We eventually make it back to the lodge, pleading my case with some cheery and one surly lift attendant. I venture over to the ticket office to get to the bottom of my lift pass woes. I hand my pass over to the young lady behind the ticket counter and she immediately recognizes what the problem is.
"Oh yeah, this is a pass for last season."
Mmmhmm, that would do it. To be fair I thought the pass automatically reloads on the same card like the Epic Pass.
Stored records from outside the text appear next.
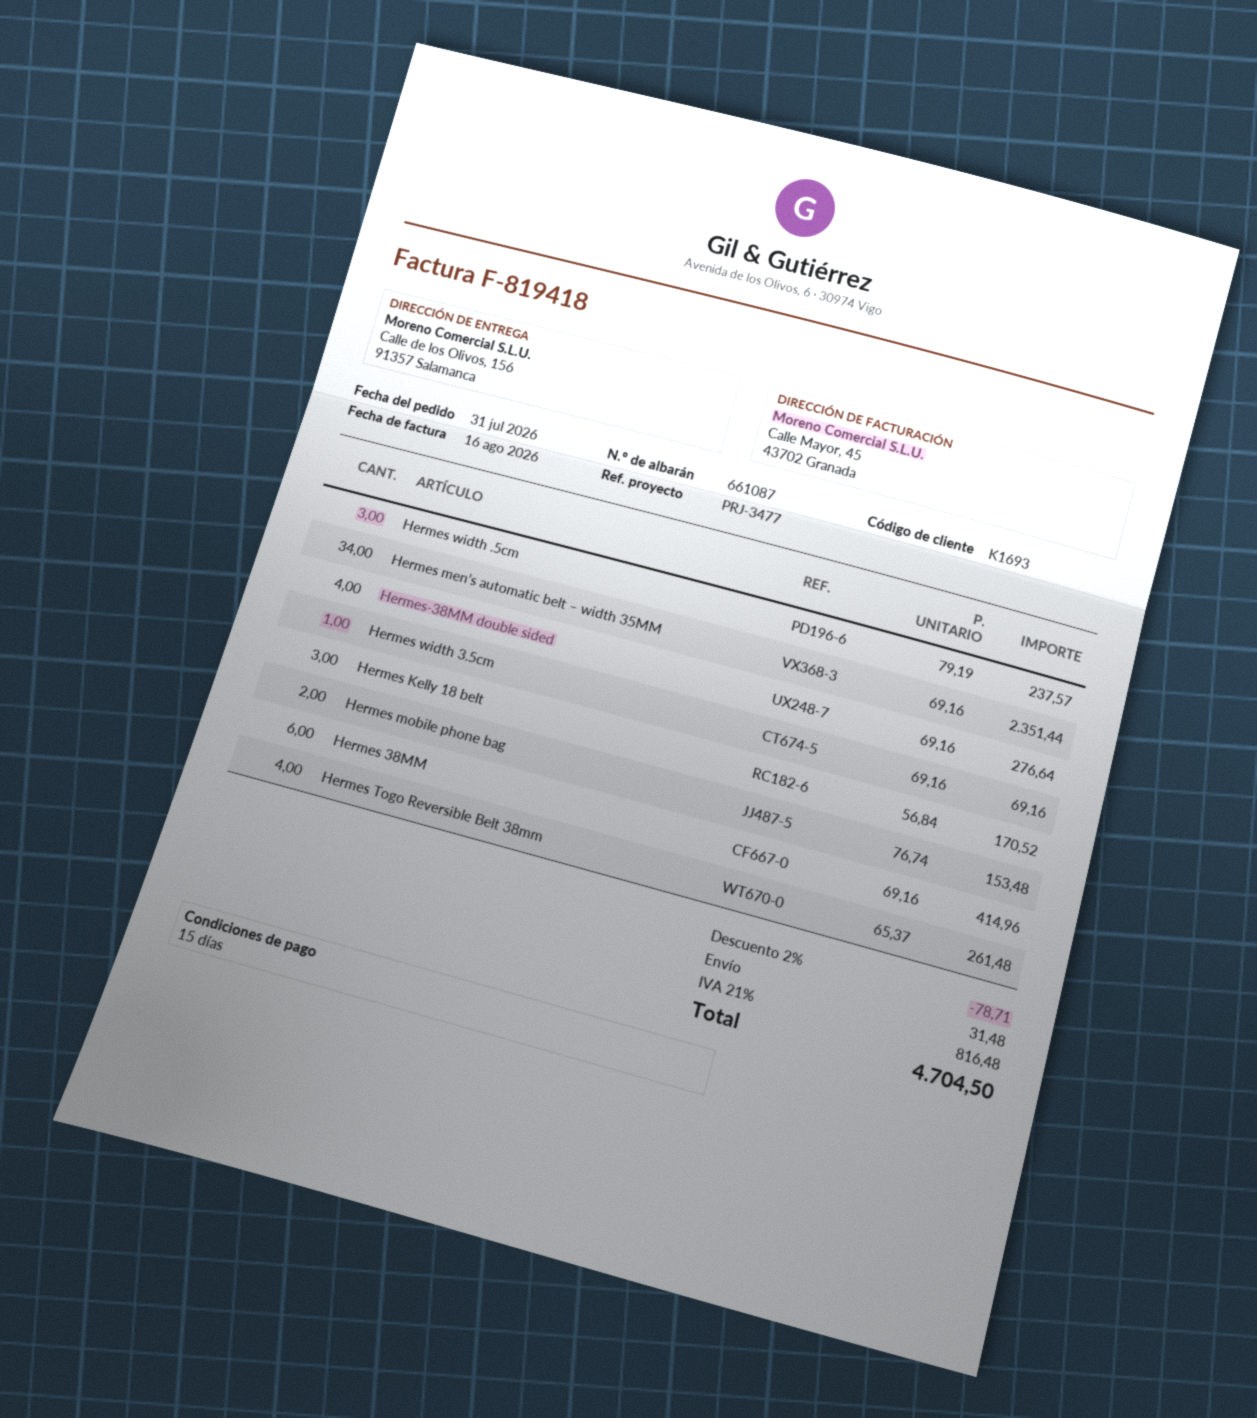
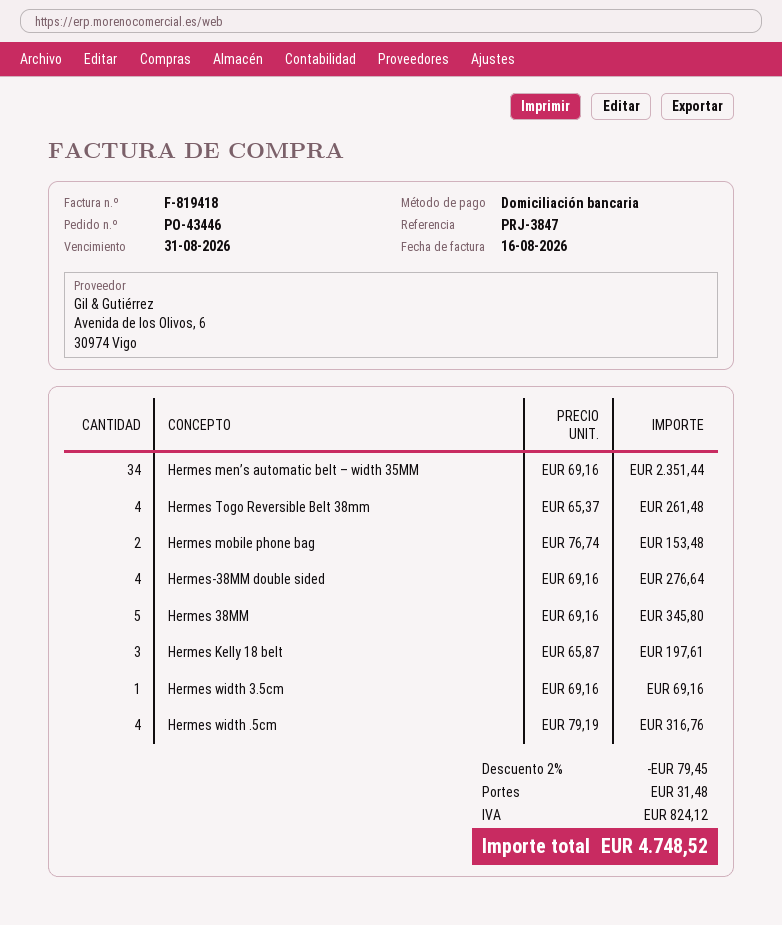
reference: PRJ-3477 -> PRJ-3847
Hermes width .5cm: 3 x 79.19 = 237.57 -> 4 x 79.19 = 316.76
Hermes Kelly 18 belt: 3 x 56.84 = 170.52 -> 3 x 65.87 = 197.61
Hermes 38MM: 6 x 69.16 = 414.96 -> 5 x 69.16 = 345.80
discount: 2% = 78.71 -> 2% = 79.45
tax: 816.48 -> 824.12
total: 4704.50 -> 4748.52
Ikon must hate the environment, creating plastic waste every ski season. Shame.
After she prints my new pass I meet the guys over at the bar. I order a June Lakes Deer Beer Brown Ale and we discuss the day's skiing. I ended up just over 16,000 vertical feet, a respectable first day on the mountain. We dump back our beverages and head to the gondie to take back to town.
In Casey's book a day of skiing is not complete until nachos have been devoured. We hear Gomez in the village may have a good offering so we stop off for a couple carafes of margaritas and a pile of nachos. They receive two ski poles up, the highest rating on Casey's prestigious nacho rating scale.
We spend the rest of the evening carousing about town, grabbing a couple pizzas, some beers, cocktails. At Lakanuki tiki bar I order a Penichillin', the only tiki drink I've ever seen with Scotch in it. It's definitely different but somehow works. Maybe more tiki drinks need Scotch in them.

Just as we're finishing our drinks my cousin Randy pulls into town. He drove up from Vegas to so we head back up to the condo to meet him. This is Randy's 6th trip up to Mammoth this season, taking his first trip after a big snow dump in October. I skied Lake Tahoe with cousin Randy last April and I'm excited to tear it up again with him. We chat for a while before hitting the sack, ready for another day on the hill.
Randy and I dart out first thing in the morning while the rest of the crew catches up on work. We head back up to Chair 23 for a few runs then a couple spins off the gondola. We meet up with the guys on the East side off the Cloud 9 lift. We head back up to the gondola since the best snow we've found was on Dave's Run.
We ski right through lunch and a little after 2 I decide to call it a day after 26,500 vertical feet. My legs are pumping from two days of hard charging and I'm ready to take these ski boots off. We head down to the lodge while Randy stays up on the mountain to continue the send. Down at the lodge I order an Anderson Valley Tropical Hazy Sour Ale while enjoying the sunshine on the patio. We talk logistics and agree to head out to some hot springs in the area. After tossing back our beers we take the village gondola back to town and throw on our trunks before piling in the car headed for the hot springs.
Geothermal Globetrotters
It's only about 15 minutes to the turnoff from the highway, where we drive another few minutes down a two lane road. The road to the first set of springs has about 3 feet of snow at the entrance that a 4x4 Jeep is unsuccessfully trying to climb. No thanks. We continue down the road to another entrance that looks much more navigable. It's snow covered but the tracks from other cars have tamped it down into a decent path. I have chains, a shovel, and a recovery strap in the event that we get stuck.
It's about a mile down the road to an area where a couple other cars are parked. After around a half mile of trudging down a snowy path we reach the springs. I can't think of any other way to describe it than a hot tub dug into the middle of a field. It's so nonsensical but it's magnificent. The hot springs are the result of sitting atop the 20 mile wide geothermal hot zone called the Long Valley Caldera. Hot water sprouts up out of the surface at various locations and people have built concrete tubs to accommodate hikers, campers, and skiers.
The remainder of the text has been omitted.